I am now 18 days past a chemical pregnancy (counting CD1 as the first day of bleeding). I have not ovulated yet. When I was at the doctor last week she did a sonogram and found that I have a lot of follicles, but they were all very immature. She recommended Clomid for 5 days and then Progesterone after ovulation. I was nervous to take the Clomid and am wondering if I should go to an RE as opposed to my ob/gyn. Also, I typically see that people are prescribed Clomid at a certain point in their cycle. I haven't had a period yet so I don't know how she knew it was just ok to take at that point?

I'm getting frustrated that I haven't ovulated, but I know that it can be delayed after a loss. 

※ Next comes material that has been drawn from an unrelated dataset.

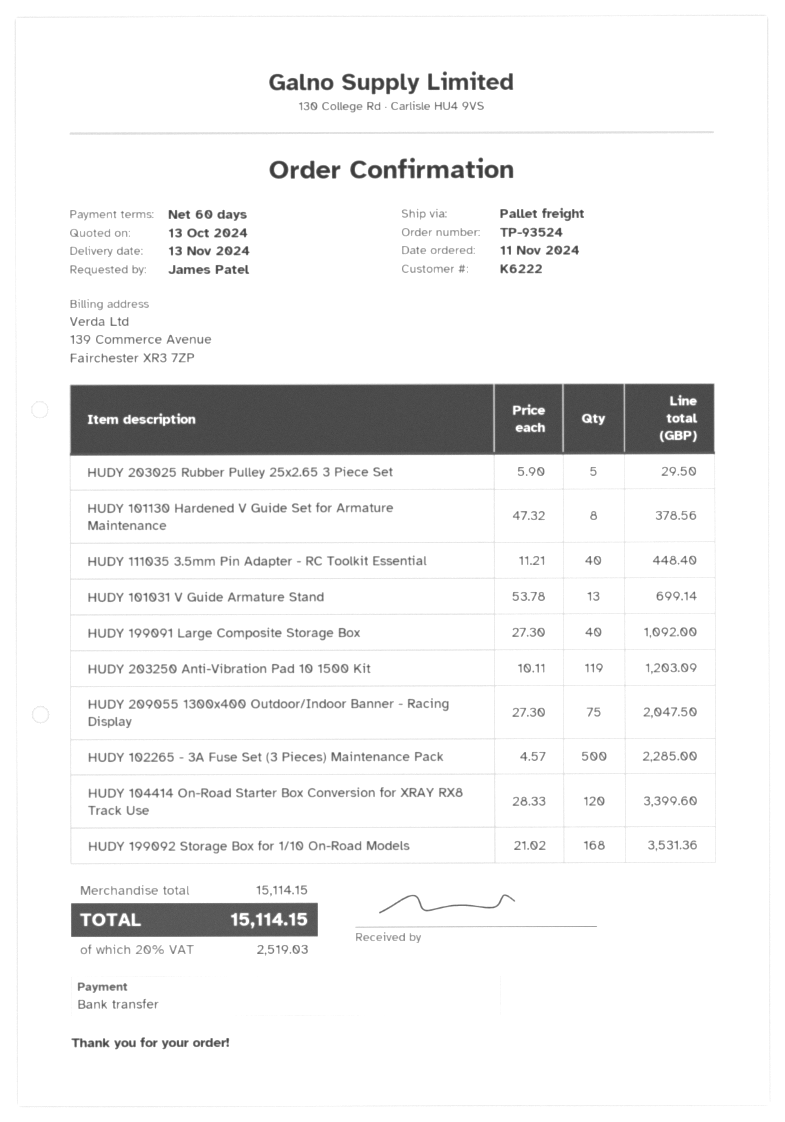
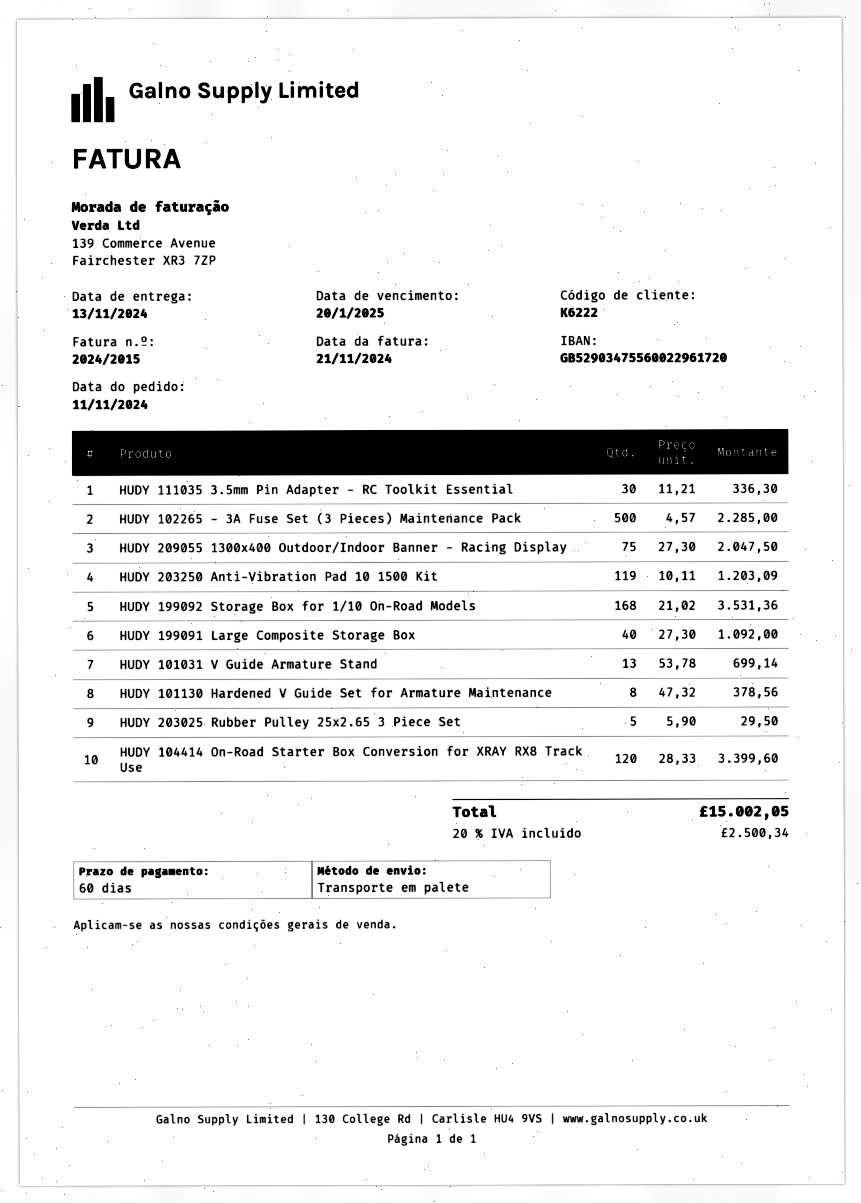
HUDY 111035 3.5mm Pin Adapter - RC Toolkit Essential: 40 x 11.21 = 448.40 -> 30 x 11.21 = 336.30
tax: 20% = 2519.03 -> 20% = 2500.34
total: 15114.15 -> 15002.05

Just interested in hearing others' experiences and recommendations for an RE vs. ob/gyn. 

Re: Trying after a CP

  • lindsebertlindsebert member
    edited July 2013
    Um, don't take it. Do some research about clomid in the blog as PP suggested, as well as other places. Get, at minimum, a second opinion. Yes, you are right, clomid is taken on certain days of your cycle, and you should me monitored while taking it.
    Read the blog, lurk, and intro. GL to you.

    ETA: You are only 18 days past a loss. It is not uncommon to have wonky cycles after a loss, as well as it's not uncommon to have an anovulatory cycle after a loss.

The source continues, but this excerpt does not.